Observations of different things have their own columns. In the first image below, notice in the left hand table there are “Flow”, “Temp”, and “NO3” columns rather than an identifier in a separate column like in the table on the right.

Why?

Long and wide data are more efficient for different things. Think about plotting a data set with 10 stream gages. If they are in a long format, you can just add color = Gage to your ggplot aes(). If they are in a wide format, meaning each gage has it’s own column, you’d have to write a new geom for EACH gage, because they’re all in separate columns.

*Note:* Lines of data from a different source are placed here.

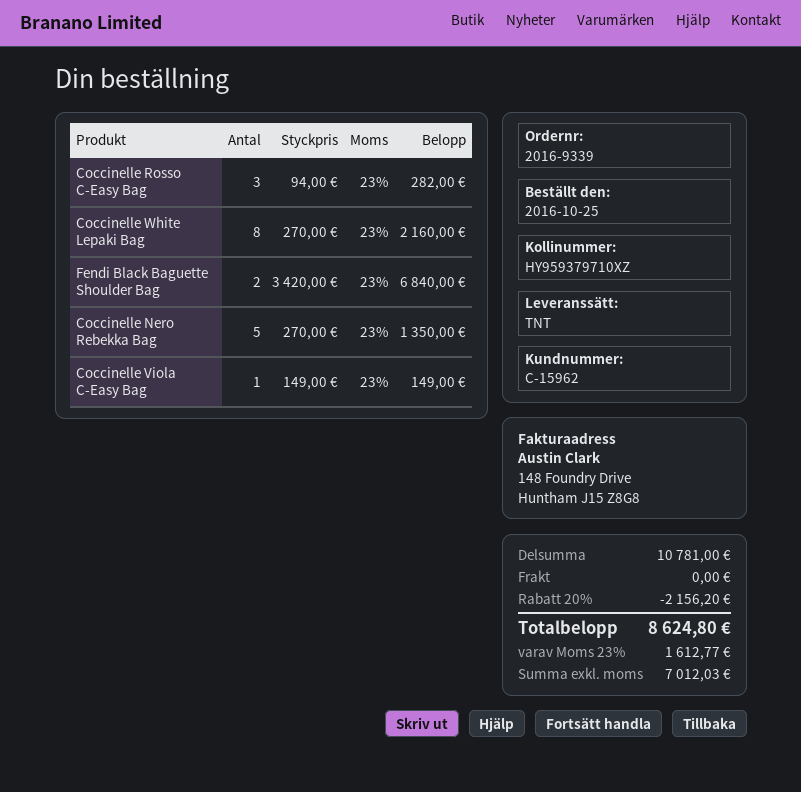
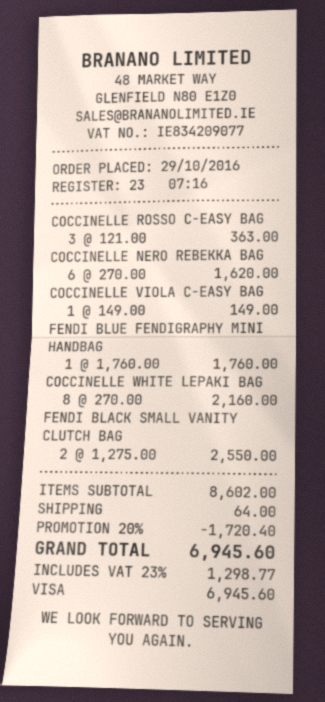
order date: 2016-10-25 -> 2016-10-29
Coccinelle Rosso C-Easy Bag: 3 x 94.00 = 282.00 -> 3 x 121.00 = 363.00
Fendi Black Baguette Shoulder Bag: 2 x 3420.00 = 6840.00 -> none
Coccinelle Nero Rebekka Bag: 5 x 270.00 = 1350.00 -> 6 x 270.00 = 1620.00
FENDI BLUE FENDIGRAPHY MINI HANDBAG: none -> 1 x 1760.00 = 1760.00
FENDI BLACK SMALL VANITY CLUTCH BAG: none -> 2 x 1275.00 = 2550.00
subtotal: 10781.00 -> 8602.00
discount: 20% = 2156.20 -> 20% = 1720.40
shipping: 0.00 -> 64.00
tax: 23% = 1612.77 -> 23% = 1298.77
total: 8624.80 -> 6945.60

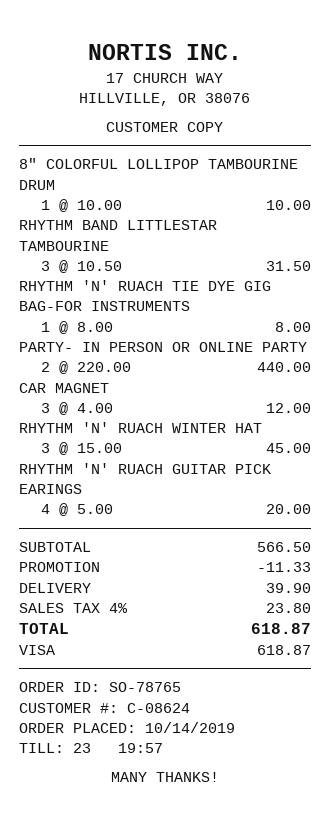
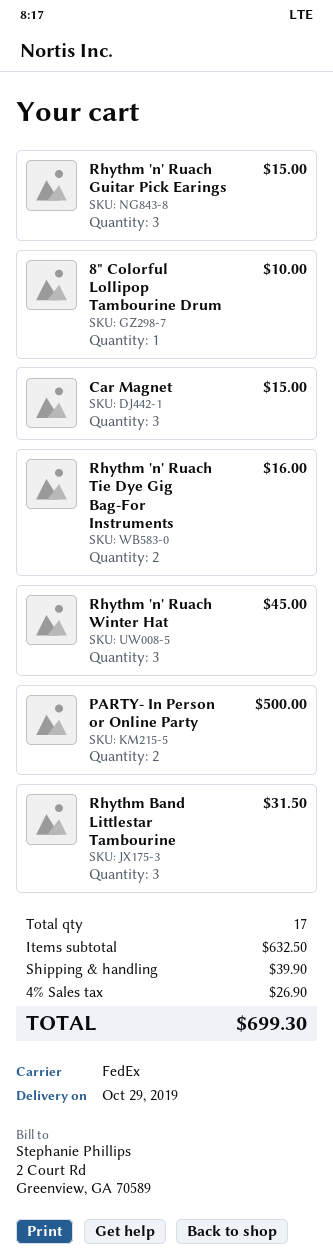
RHYTHM 'N' RUACH TIE DYE GIG BAG-FOR INSTRUMENTS: 1 for 8.00 -> 2 for 16.00
PARTY- IN PERSON OR ONLINE PARTY: 2 for 440.00 -> 2 for 500.00
CAR MAGNET: 3 for 12.00 -> 3 for 15.00
RHYTHM 'N' RUACH GUITAR PICK EARINGS: 4 for 20.00 -> 3 for 15.00
subtotal: 566.50 -> 632.50
discount: 11.33 -> none
tax: 4% = 23.80 -> 4% = 26.90
total: 618.87 -> 699.30

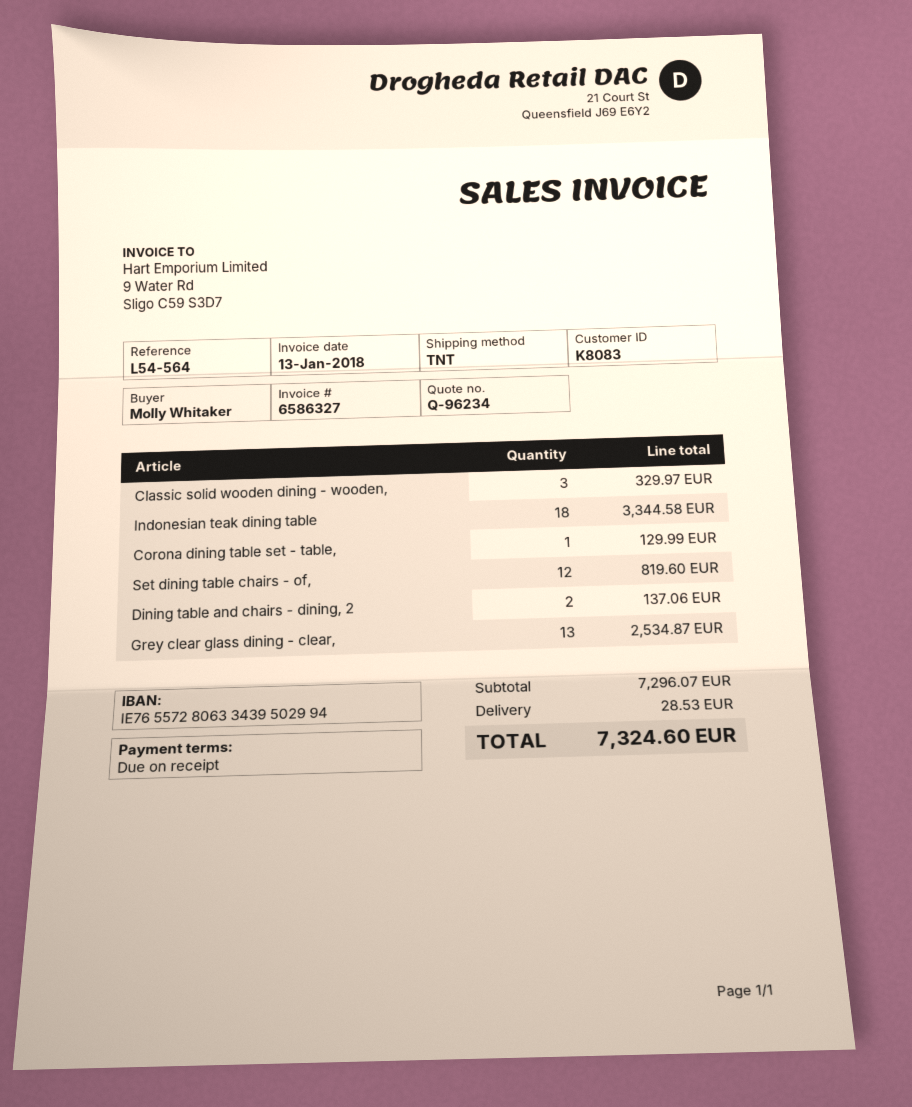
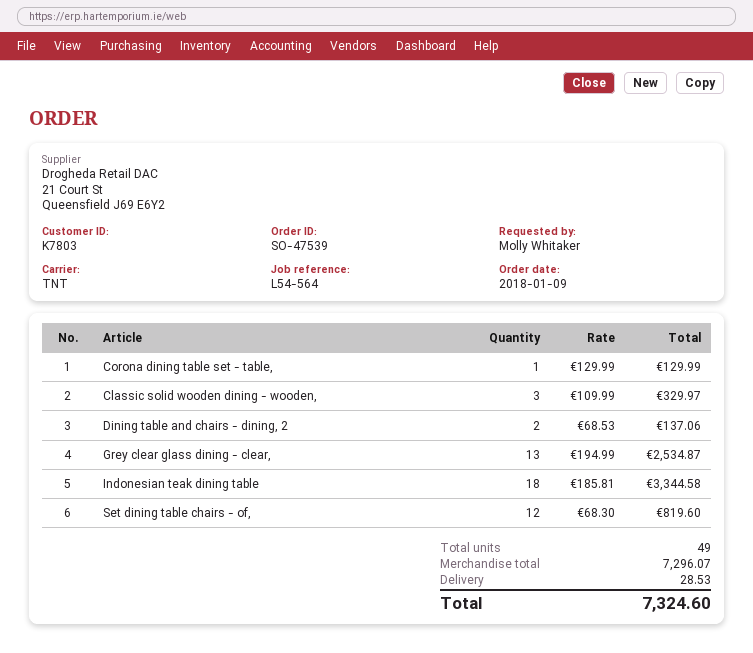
customer number: K8083 -> K7803

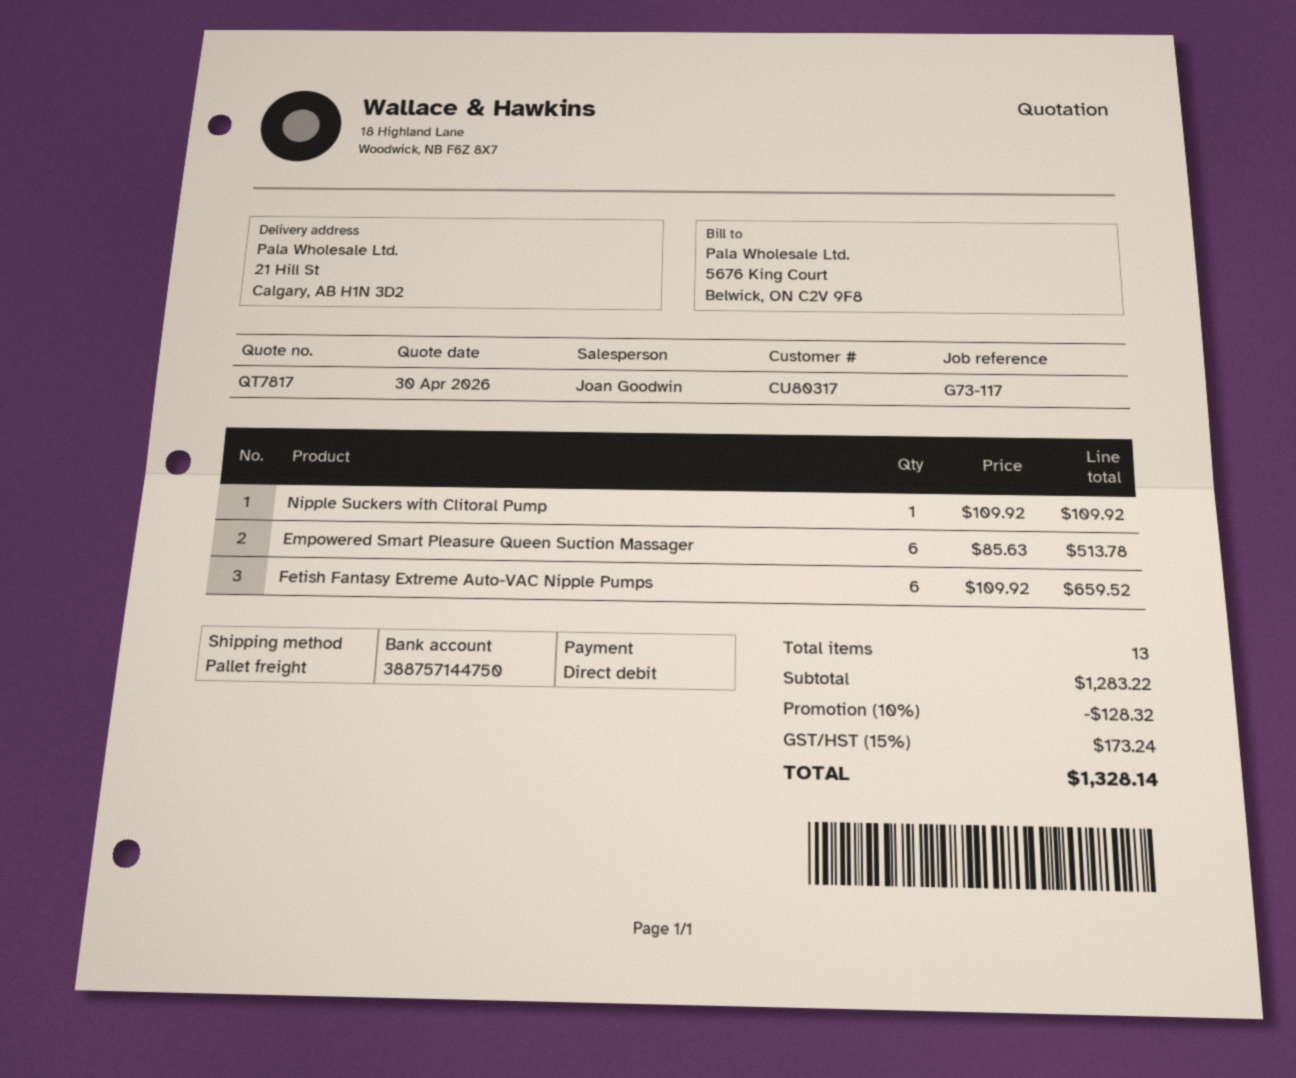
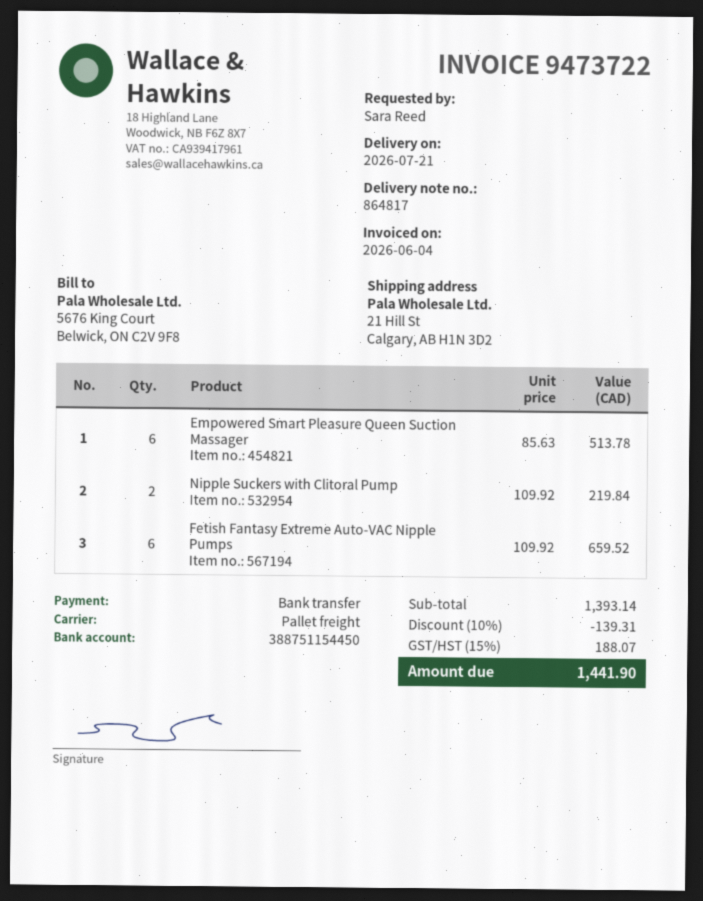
payment method: direct debit -> bank transfer
bank account: 388757144750 -> 388751154450
Nipple Suckers with Clitoral Pump: 1 x 109.92 = 109.92 -> 2 x 109.92 = 219.84
subtotal: 1283.22 -> 1393.14
discount: 10% = 128.32 -> 10% = 139.31
tax: 15% = 173.24 -> 15% = 188.07
total: 1328.14 -> 1441.90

Now imagine you want to do some math to create new data: let’s say NO3 multiplied by Flow…. How would you even do that using the data on the right? With the wide data on the left it is simply mutate(NO3 * Flow).

Finally, which table is easier to read in TABLE format (not a plot) in each of the two images below? Wide data is much more fitting for tables.

Pivoting to a longer format

Pivoting to a wider format

dplyr, part of the tidyverse, has functions to convert data between wide and long data. I have to look up the syntax every single time I use them. But they are VERY useful.

Pivot Examples¶

Back to our original question: I want to subtract the flow at Ivanhoe from the flow at Radford on the new river to see how much flow increases between the two sites through time.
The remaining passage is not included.